Graylog2 / graylog2-server

Free and open log management
https://www.graylog.org
Other
7.33k stars 1.06k forks source link

Race Condition between Cycle Deflector & Index Retention for Rebuild Index Ranges #779

Closed NickMeves closed 9 years ago

NickMeves commented 9 years ago

v0.91.3

After the deflector index is cycled a rebuild index ranges jobs kicks off.

Occasionally while that job is still running, the retention strategy will kick off since we have more indices than our max (this is every 5 minutes according to periodical/IndexRetentionThread.java?). The rebuild index ranges job portion of the retention strategy will fail due to maximum concurrency of the job being reached.

Now the first rebuild index ranges finishes and I have ranges for 21 indices reported. But I only have 20 indices since retention closed/deleted my oldest. Now any "Search in all messages" searches will fail since it will try to search a closed or deleted index until the next rebuild index ranges kicks off and gets it right (may be a few hours or days).

As a workaround I am currently monitoring the logs and kicking off a rebuild ranges job via the API if I see this collision.

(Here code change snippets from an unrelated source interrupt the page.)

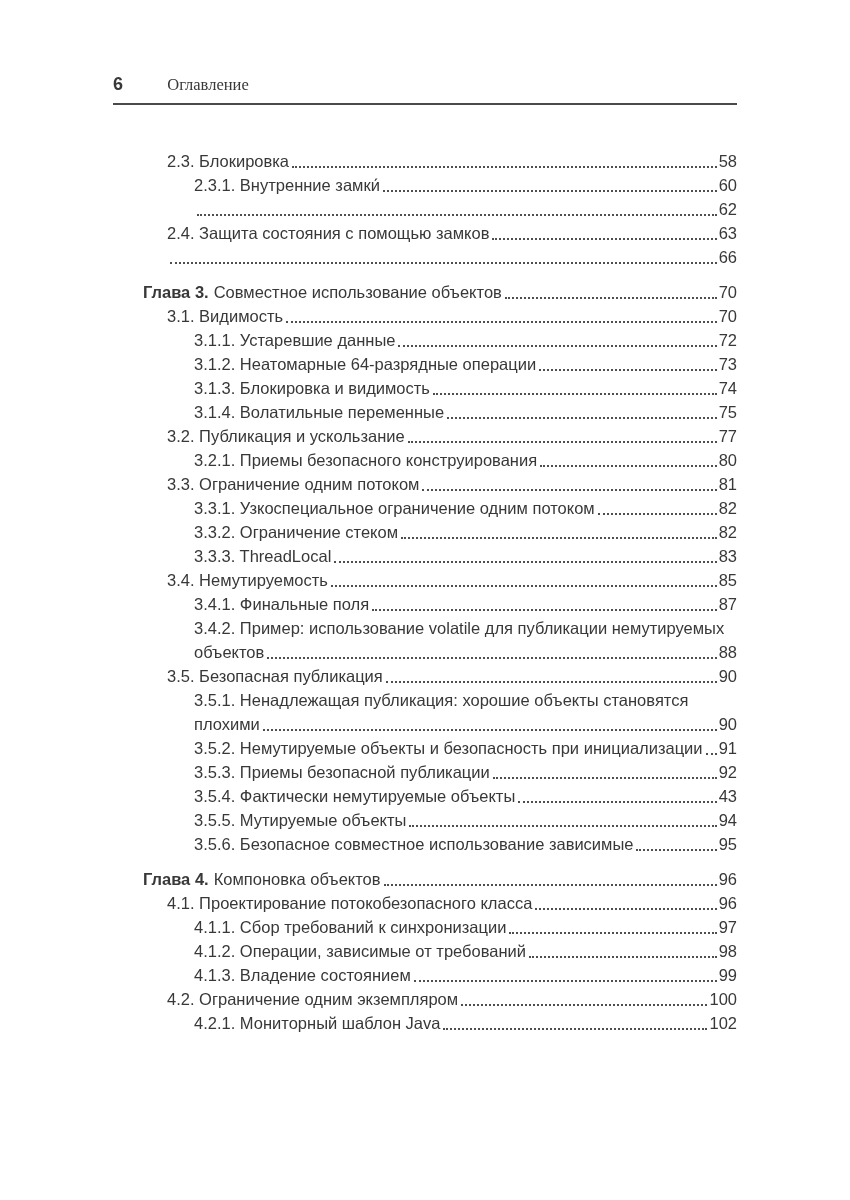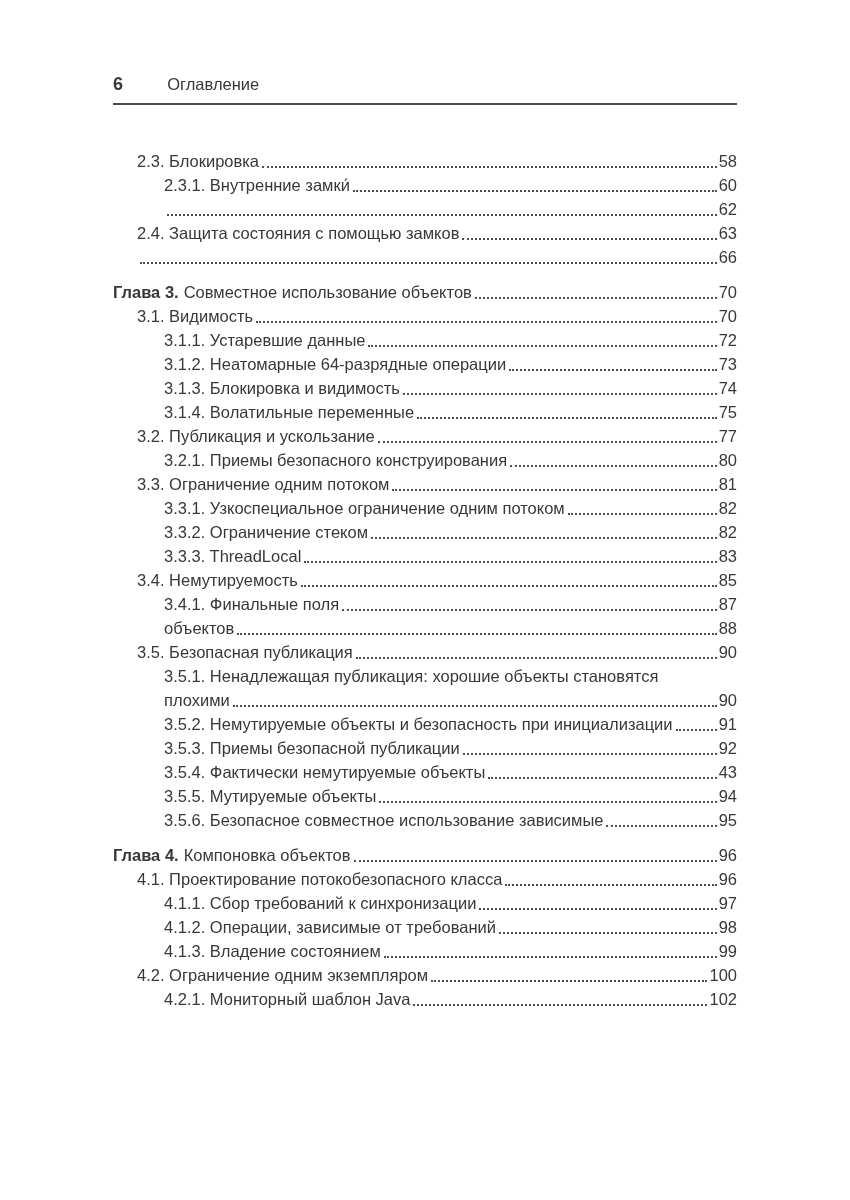--- a/index.html
+++ b/index.html
@@ -37,6 +37,7 @@
   .header .htitle {
     margin-left: 44px;
     font-size: 16.5px;
+    font-family: Liberation Serif, serif;
   }
   .rule {
     margin-top: 8px;

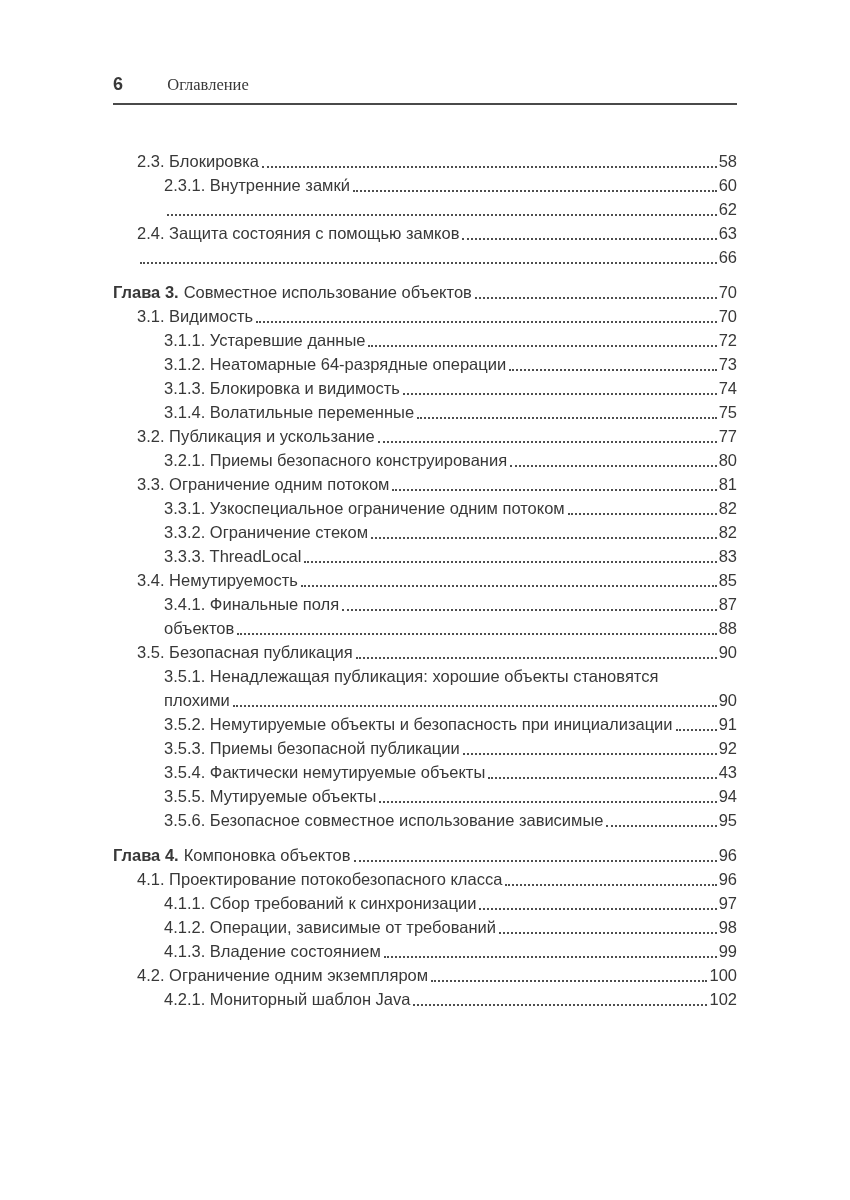--- a/index.html
+++ b/index.html
@@ -47,6 +47,7 @@
   .toc {
     margin-top: 44px;
     font-size: 16.5px;
+    margin-left: 30px;
   }
   .toc-row {
     line-height: 24px;

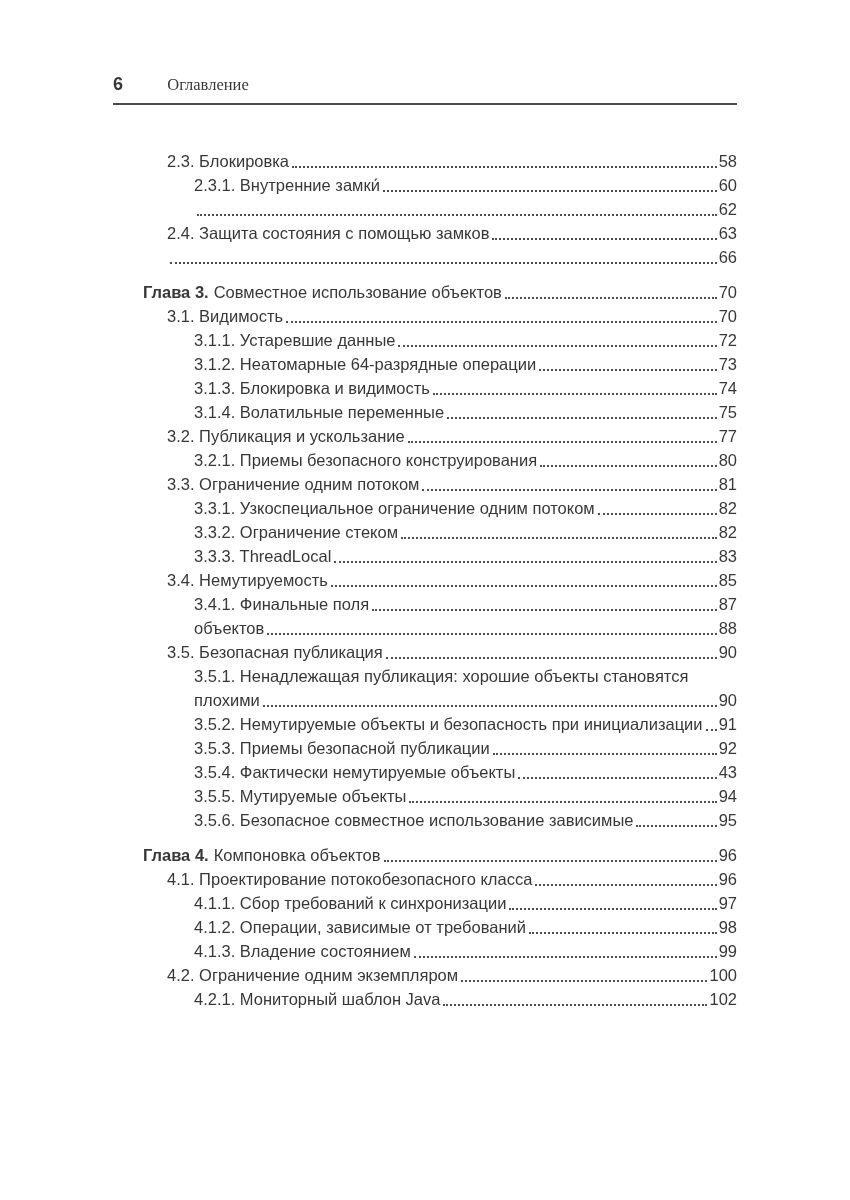--- a/index.html
+++ b/index.html
@@ -227,6 +227,7 @@
           </div>
         </div>
         <div class="toc-row ind2">
+          <div class="wrap-line">3.4.2. Пример: использование volatile для публикации немутируемых</div>
           <div class="leader-line">
             <span class="label">объектов</span>
             <span class="dots"></span>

kroepke commented 9 years ago

matches the stuff we need to do for #833 pretty well

kroepke commented 9 years ago

Actually the retention should trigger a new index ranges rebuild. That might take too long, though, because it actually recalculates it for all indices.

NickMeves commented 9 years ago

Right, the retention strategy kicks off and starts the rebuild index ranges job. The problem occurs when the rebuild index ranges job from when the deflector cycled is still running; the rebuild index range job from the retention strategy job (which will process the appropriate number of indices and not include the closed/deleted index) will quit without running:

ERROR: org.graylog2.rest.resources.system.IndexRangesResource - Concurrency level of this job reached: The maximum of parallel [org.graylog2.indexer.ranges.RebuildIndexRangesJob] is locked to <1> but <1> are running.

Maybe a queue of org.graylog2.indexer.ranges.RebuildIndexRangesJob rather than just quitting?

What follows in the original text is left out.